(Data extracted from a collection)
╭──
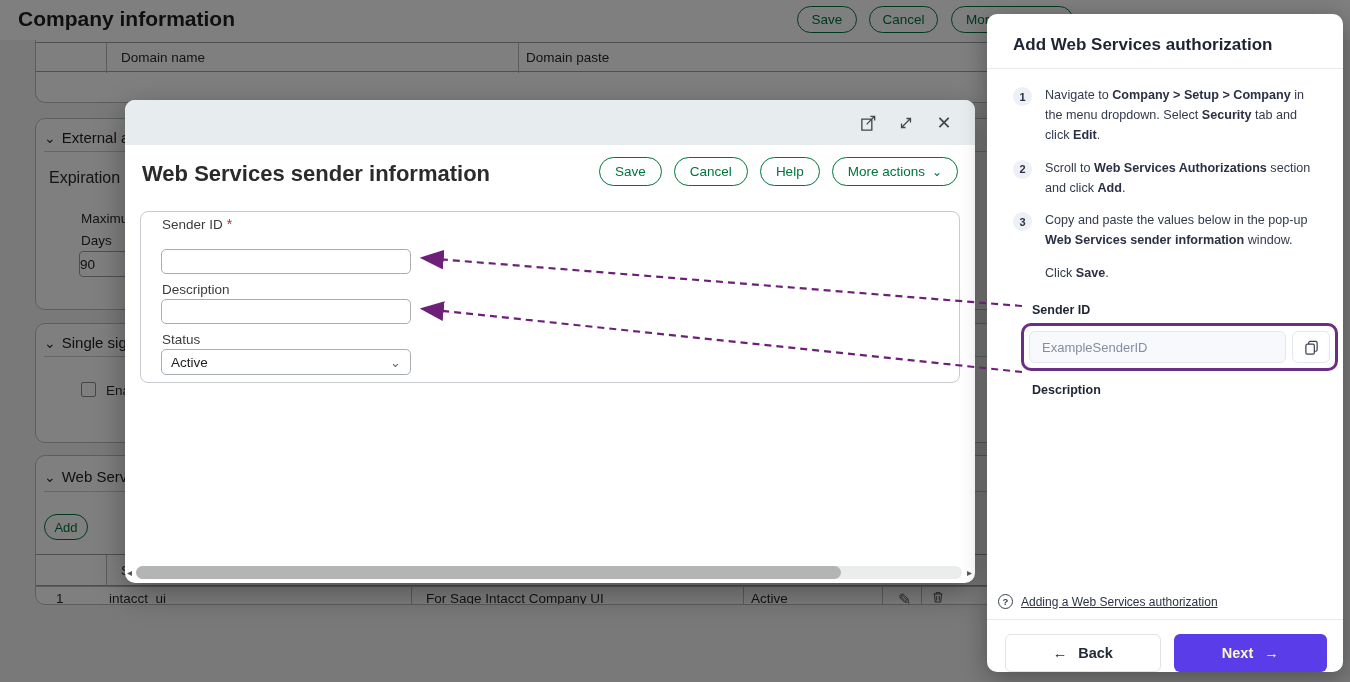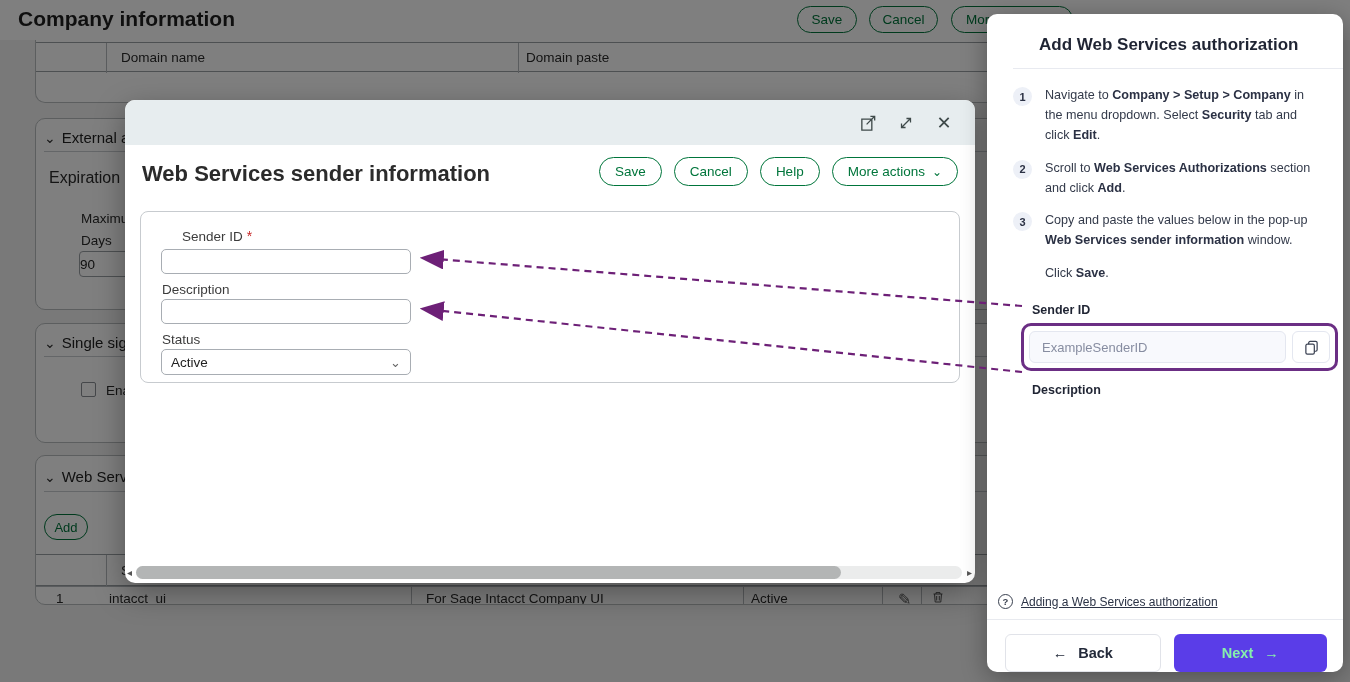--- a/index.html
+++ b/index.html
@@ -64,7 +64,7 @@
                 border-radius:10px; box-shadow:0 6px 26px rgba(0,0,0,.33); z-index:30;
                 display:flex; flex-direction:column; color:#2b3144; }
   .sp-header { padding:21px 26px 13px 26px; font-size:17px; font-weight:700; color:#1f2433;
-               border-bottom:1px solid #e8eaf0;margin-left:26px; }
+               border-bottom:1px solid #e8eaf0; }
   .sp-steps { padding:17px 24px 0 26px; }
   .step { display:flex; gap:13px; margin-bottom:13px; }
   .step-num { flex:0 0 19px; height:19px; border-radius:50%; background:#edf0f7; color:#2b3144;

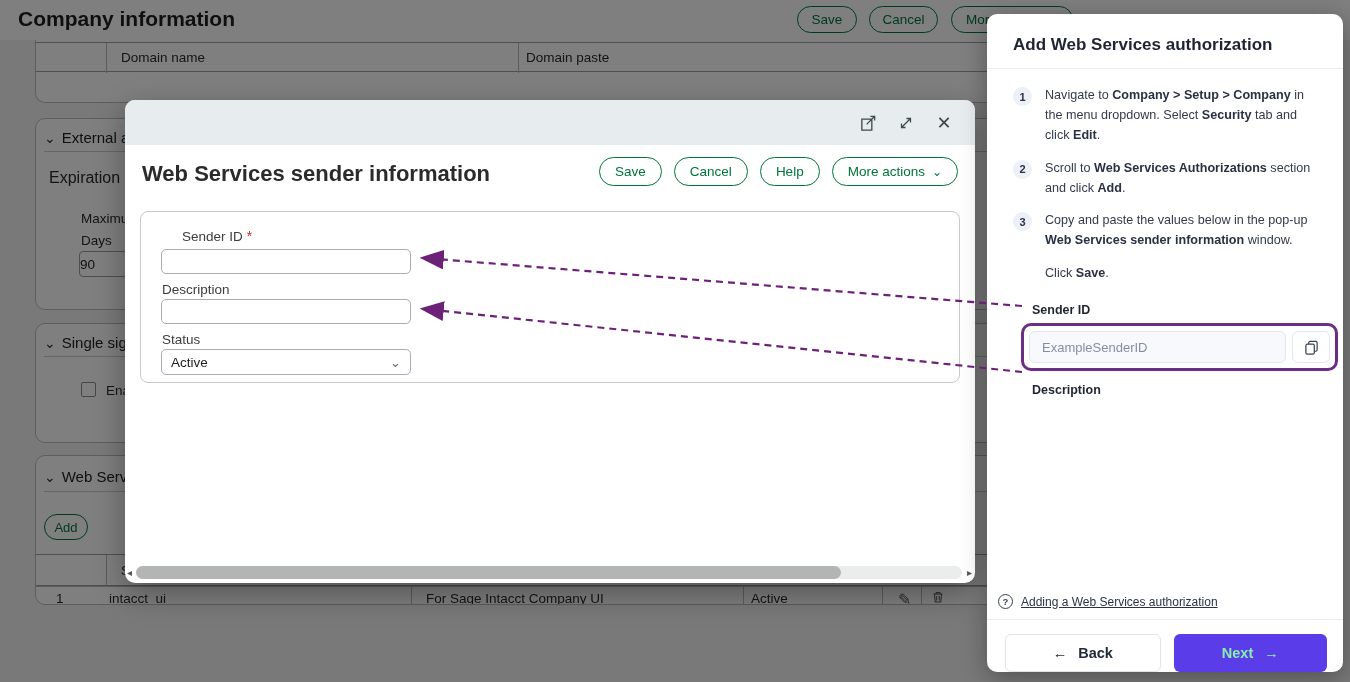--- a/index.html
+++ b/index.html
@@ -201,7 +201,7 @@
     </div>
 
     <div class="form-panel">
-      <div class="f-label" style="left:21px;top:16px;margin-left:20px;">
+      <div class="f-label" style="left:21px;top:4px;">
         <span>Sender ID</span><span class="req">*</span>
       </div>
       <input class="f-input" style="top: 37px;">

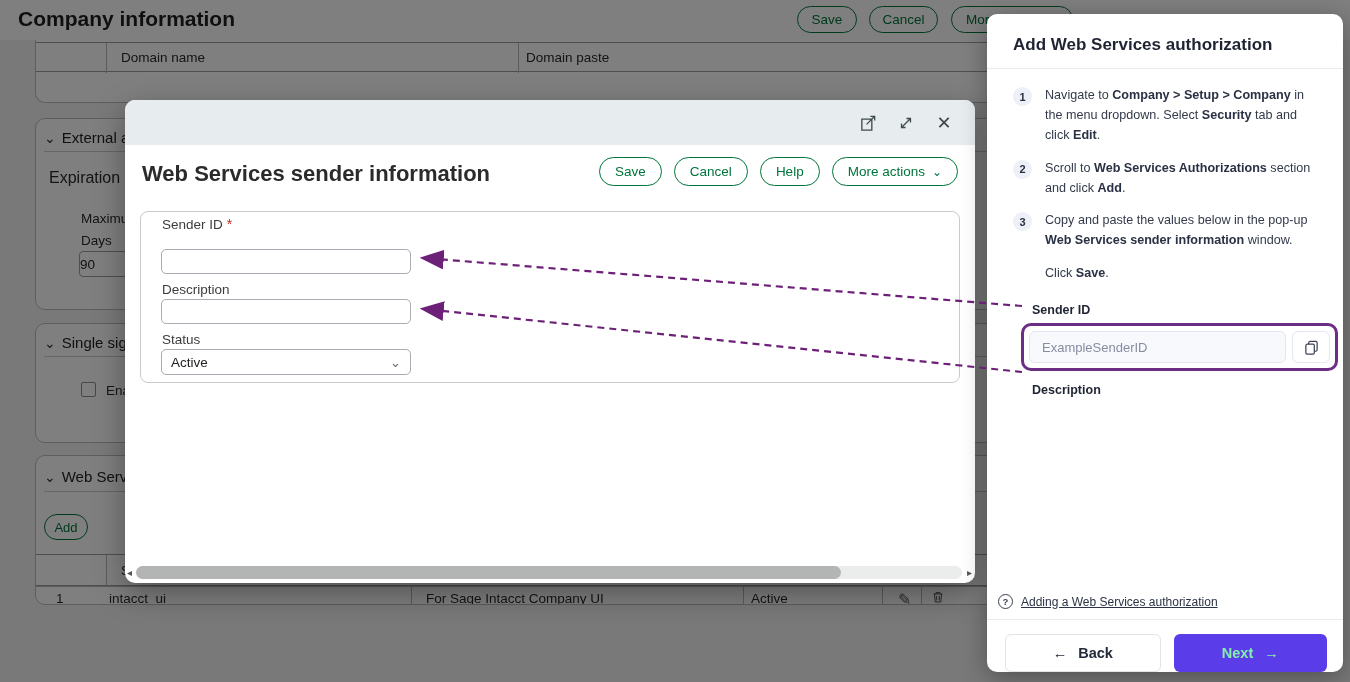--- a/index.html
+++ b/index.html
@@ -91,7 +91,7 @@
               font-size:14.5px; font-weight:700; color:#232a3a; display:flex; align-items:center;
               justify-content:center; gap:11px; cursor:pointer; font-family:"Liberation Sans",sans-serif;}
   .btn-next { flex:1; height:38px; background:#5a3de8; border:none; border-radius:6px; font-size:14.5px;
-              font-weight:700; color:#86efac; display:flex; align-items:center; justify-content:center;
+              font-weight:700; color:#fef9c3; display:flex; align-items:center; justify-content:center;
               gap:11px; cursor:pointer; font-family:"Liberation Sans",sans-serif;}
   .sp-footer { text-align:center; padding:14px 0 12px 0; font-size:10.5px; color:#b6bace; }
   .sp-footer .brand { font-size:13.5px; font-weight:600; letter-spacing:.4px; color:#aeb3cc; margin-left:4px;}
╰──
TASK. From the opening line of the entries above to the line that holds "border-radius:50%; background:#edf0f7; color:#2b3144;", inclusive, reproduce each line exactly and omit any picture.

EXERCISE ANSWER.
--- a/index.html
+++ b/index.html
@@ -64,7 +64,7 @@
                 border-radius:10px; box-shadow:0 6px 26px rgba(0,0,0,.33); z-index:30;
                 display:flex; flex-direction:column; color:#2b3144; }
   .sp-header { padding:21px 26px 13px 26px; font-size:17px; font-weight:700; color:#1f2433;
-               border-bottom:1px solid #e8eaf0;margin-left:26px; }
+               border-bottom:1px solid #e8eaf0; }
   .sp-steps { padding:17px 24px 0 26px; }
   .step { display:flex; gap:13px; margin-bottom:13px; }
   .step-num { flex:0 0 19px; height:19px; border-radius:50%; background:#edf0f7; color:#2b3144;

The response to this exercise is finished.